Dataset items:

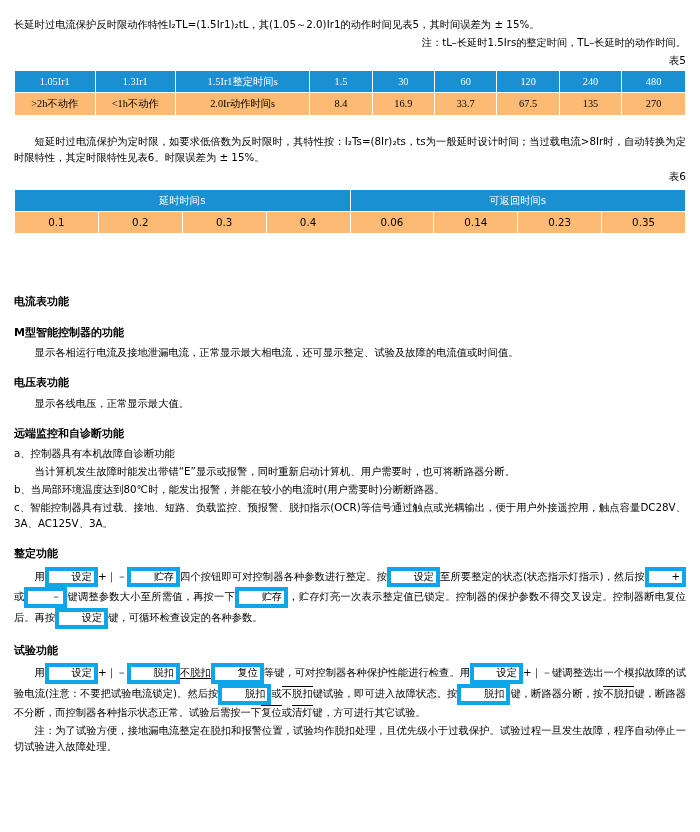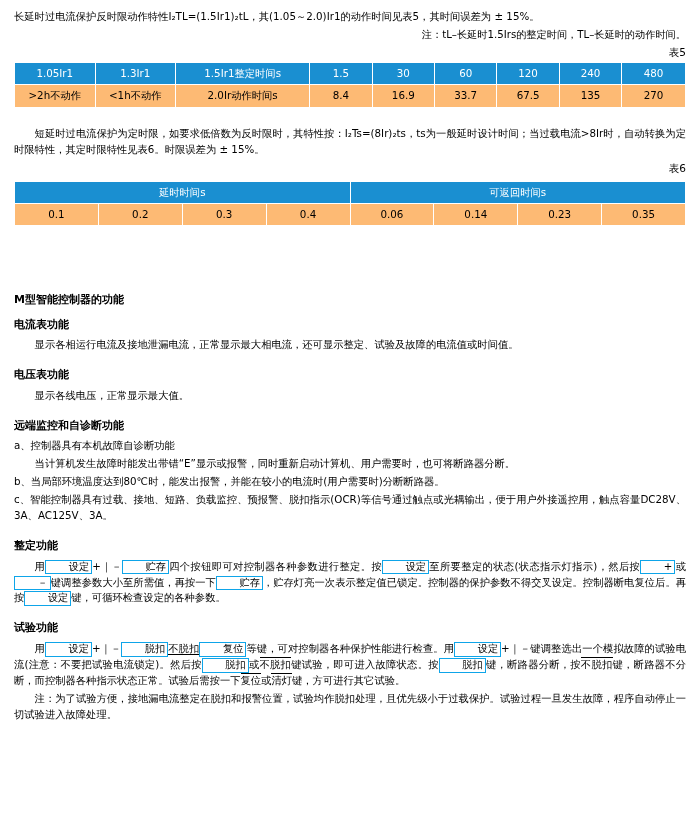--- a/index.html
+++ b/index.html
@@ -13,7 +13,7 @@
     line-height:1.5;
     position:relative;
   }
-  .page{padding:9px 14px 0 14px;box-sizing:border-box;width:700px;}
+  .page{padding:17px 14px 0 14px;box-sizing:border-box;width:700px;}
   .para{margin:0 0 2px 0;font-size:10.3px;line-height:1.55;text-align:justify;}
   .indent{text-indent:2em;}
   .note{font-size:10.2px;line-height:1.5;margin:1px 0 0 0;text-align:right;}

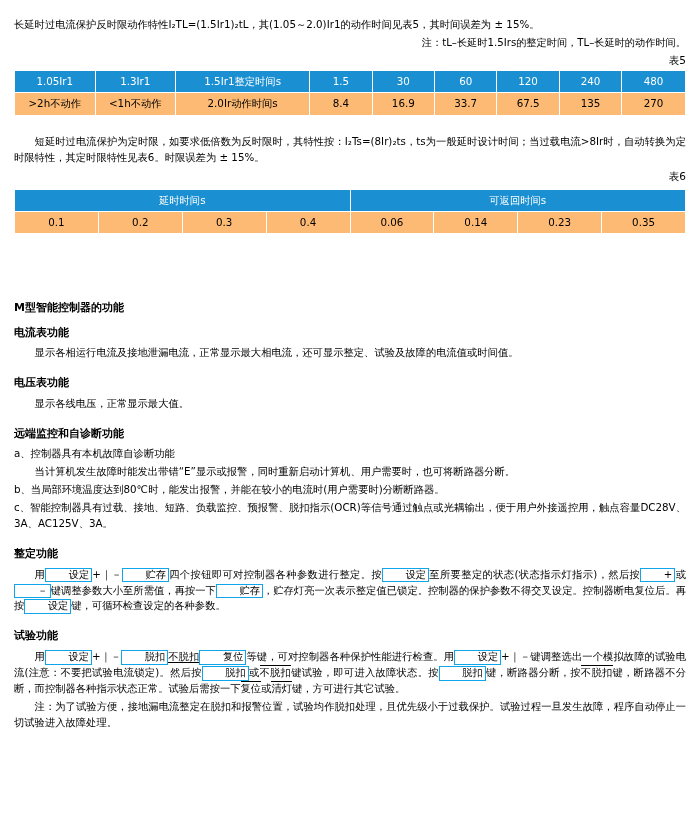--- a/index.html
+++ b/index.html
@@ -28,7 +28,7 @@
   }
   .thead td{background:#1a8fd1;color:#fff;}
   .tbody td{background:#fdba74;color:#000;}
-  table.t5 td{height:15px;}
+  table.t5 td{height:15px;font-family:Liberation Serif, serif;}
   h3.sec{
     font-size:11px;
     font-weight:bold;

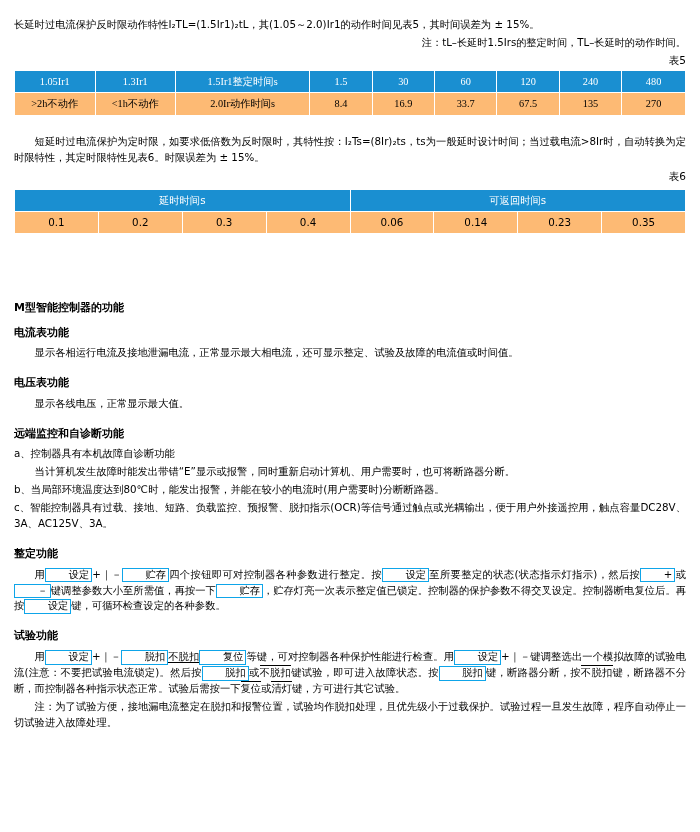--- a/index.html
+++ b/index.html
@@ -131,9 +131,9 @@
   <div class="big-gap"></div>
   <div class="big-gap"></div>
 
+  <h3 class="sec" style="margin-top:8px;">电流表功能</h3>
+
   <h3 class="sec">M型智能控制器的功能</h3>
-
-  <h3 class="sec" style="margin-top:8px;">电流表功能</h3>
   <p class="para indent">显示各相运行电流及接地泄漏电流，正常显示最大相电流，还可显示整定、试验及故障的电流值或时间值。</p>
 
   <h3 class="sec">电压表功能</h3>

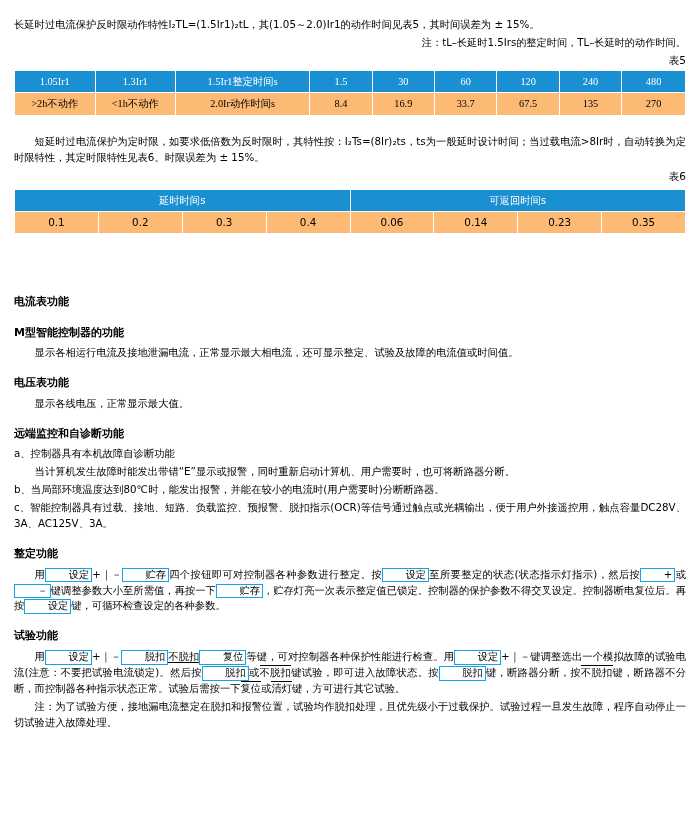--- a/index.html
+++ b/index.html
@@ -37,7 +37,7 @@
   .blockgap{height:18px;}
   .big-gap{height:26px;}
   .boxed{
-    border:1px solid #0ea5e9;
+    border:4px solid #0ea5e9;
     padding:0 2px;
     display:inline-block;
     line-height:1.25;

WORK ORDER
Lines from the one containing "padding:0 2px;" through the last line of the records, restated word for word: that is the whole response.

EXERCISE RESULT
     padding:0 2px;
     display:inline-block;
     line-height:1.25;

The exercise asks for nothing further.